_What you have to do_
Produce as output only the lines below starting at the line with "padding:0 21px; font-size:10.5px;" and continuing through the line with "width:12px; height:10px; background:#DCDCE8;", each one exactly as written.

User interface change data

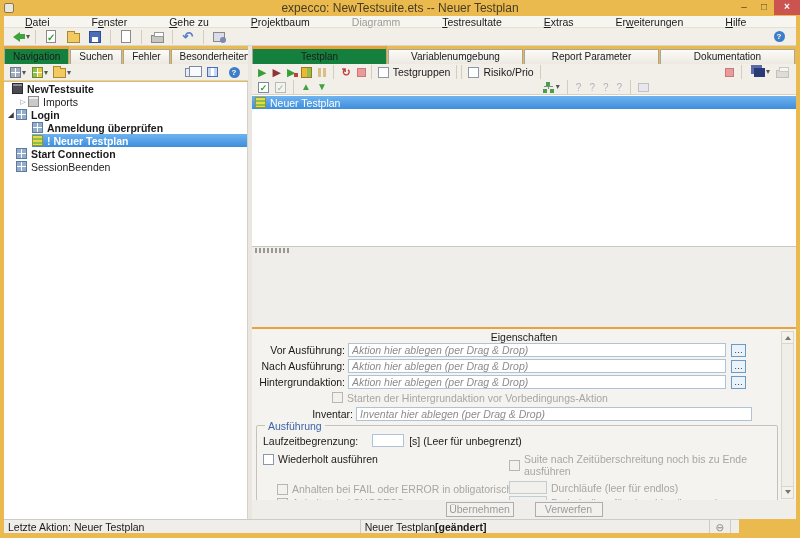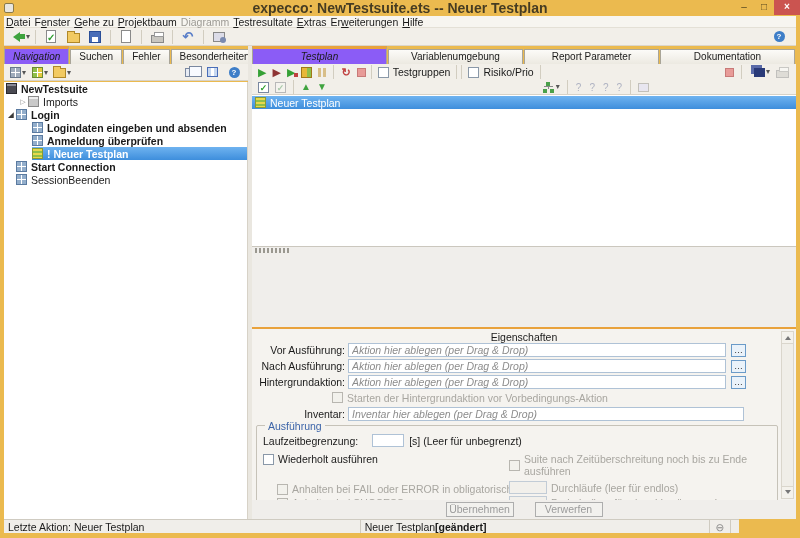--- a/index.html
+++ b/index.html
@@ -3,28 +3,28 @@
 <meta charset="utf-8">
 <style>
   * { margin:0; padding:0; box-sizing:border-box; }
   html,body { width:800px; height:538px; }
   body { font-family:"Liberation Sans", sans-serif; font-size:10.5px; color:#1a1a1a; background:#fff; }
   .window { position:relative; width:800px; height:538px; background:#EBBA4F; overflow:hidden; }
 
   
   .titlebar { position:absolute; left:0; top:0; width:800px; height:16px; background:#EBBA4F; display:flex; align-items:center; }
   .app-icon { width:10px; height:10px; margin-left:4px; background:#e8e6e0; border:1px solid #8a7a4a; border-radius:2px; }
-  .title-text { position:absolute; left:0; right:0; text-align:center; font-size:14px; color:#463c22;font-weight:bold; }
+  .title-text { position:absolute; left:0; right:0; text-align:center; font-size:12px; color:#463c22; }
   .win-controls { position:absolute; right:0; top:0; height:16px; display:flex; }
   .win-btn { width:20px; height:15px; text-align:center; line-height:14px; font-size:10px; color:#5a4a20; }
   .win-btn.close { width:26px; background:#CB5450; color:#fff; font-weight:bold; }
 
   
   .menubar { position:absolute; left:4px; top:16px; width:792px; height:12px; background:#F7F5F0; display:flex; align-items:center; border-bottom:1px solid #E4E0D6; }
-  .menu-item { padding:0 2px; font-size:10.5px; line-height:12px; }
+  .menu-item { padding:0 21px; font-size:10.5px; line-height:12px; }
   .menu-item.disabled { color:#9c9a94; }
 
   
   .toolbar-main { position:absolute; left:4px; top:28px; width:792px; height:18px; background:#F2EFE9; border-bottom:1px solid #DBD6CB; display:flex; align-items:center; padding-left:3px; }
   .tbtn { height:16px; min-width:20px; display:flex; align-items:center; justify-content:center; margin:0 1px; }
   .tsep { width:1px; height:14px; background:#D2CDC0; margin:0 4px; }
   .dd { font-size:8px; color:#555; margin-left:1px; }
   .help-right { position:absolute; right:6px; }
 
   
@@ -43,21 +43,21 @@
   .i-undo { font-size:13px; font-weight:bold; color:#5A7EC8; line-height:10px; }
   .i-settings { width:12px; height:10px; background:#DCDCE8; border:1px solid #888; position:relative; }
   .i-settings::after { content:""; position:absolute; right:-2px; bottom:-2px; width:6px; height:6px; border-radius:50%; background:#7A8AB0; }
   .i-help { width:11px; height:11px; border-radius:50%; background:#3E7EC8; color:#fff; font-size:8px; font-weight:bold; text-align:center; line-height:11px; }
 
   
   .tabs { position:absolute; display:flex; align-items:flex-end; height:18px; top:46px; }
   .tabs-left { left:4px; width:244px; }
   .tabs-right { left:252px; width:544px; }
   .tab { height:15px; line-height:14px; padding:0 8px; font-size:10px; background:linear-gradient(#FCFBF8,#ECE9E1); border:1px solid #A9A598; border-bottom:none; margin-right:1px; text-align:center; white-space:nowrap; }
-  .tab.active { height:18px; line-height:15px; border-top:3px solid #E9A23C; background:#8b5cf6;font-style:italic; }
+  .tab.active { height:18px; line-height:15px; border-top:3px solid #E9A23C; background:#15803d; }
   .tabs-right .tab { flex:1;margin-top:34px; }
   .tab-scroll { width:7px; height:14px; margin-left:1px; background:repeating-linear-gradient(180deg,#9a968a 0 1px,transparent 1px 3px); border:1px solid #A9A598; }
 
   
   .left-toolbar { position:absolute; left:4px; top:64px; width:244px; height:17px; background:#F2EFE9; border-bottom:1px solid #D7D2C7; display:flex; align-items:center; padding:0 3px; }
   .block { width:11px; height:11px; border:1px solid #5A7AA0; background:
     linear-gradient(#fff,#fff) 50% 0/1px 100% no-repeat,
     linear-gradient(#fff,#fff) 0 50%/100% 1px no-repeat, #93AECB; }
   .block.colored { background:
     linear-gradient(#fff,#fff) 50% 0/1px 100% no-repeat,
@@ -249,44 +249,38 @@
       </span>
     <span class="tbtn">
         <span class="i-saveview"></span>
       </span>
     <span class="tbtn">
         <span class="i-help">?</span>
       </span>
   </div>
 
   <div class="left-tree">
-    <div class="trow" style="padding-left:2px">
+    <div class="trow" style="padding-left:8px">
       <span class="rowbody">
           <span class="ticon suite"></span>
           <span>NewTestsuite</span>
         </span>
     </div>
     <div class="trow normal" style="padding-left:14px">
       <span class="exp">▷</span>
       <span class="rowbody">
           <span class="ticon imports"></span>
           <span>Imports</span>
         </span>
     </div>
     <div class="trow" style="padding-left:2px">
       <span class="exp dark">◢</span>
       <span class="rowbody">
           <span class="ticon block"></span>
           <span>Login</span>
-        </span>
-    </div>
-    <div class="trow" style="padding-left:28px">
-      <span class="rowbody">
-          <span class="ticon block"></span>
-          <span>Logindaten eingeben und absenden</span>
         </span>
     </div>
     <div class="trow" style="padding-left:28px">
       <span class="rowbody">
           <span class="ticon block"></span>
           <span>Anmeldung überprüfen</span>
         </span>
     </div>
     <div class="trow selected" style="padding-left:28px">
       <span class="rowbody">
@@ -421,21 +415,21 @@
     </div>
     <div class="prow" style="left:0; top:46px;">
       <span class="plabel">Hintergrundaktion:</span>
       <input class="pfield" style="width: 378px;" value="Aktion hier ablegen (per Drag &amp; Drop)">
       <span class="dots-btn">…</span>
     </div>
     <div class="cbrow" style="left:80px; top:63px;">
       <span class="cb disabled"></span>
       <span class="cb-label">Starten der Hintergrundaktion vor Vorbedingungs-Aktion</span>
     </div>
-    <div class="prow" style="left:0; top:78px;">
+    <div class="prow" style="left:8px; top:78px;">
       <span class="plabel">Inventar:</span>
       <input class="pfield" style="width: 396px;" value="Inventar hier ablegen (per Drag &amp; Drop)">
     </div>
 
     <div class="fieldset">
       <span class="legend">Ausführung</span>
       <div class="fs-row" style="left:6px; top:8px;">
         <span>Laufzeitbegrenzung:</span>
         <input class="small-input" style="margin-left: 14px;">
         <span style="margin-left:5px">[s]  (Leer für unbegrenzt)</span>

_Response area_
+  .menu-item { padding:0 21px; font-size:10.5px; line-height:12px; }
   .menu-item.disabled { color:#9c9a94; }
 
   
   .toolbar-main { position:absolute; left:4px; top:28px; width:792px; height:18px; background:#F2EFE9; border-bottom:1px solid #DBD6CB; display:flex; align-items:center; padding-left:3px; }
   .tbtn { height:16px; min-width:20px; display:flex; align-items:center; justify-content:center; margin:0 1px; }
   .tsep { width:1px; height:14px; background:#D2CDC0; margin:0 4px; }
   .dd { font-size:8px; color:#555; margin-left:1px; }
   .help-right { position:absolute; right:6px; }
 
   
@@ -43,21 +43,21 @@
   .i-undo { font-size:13px; font-weight:bold; color:#5A7EC8; line-height:10px; }
   .i-settings { width:12px; height:10px; background:#DCDCE8; border:1px solid #888; position:relative; }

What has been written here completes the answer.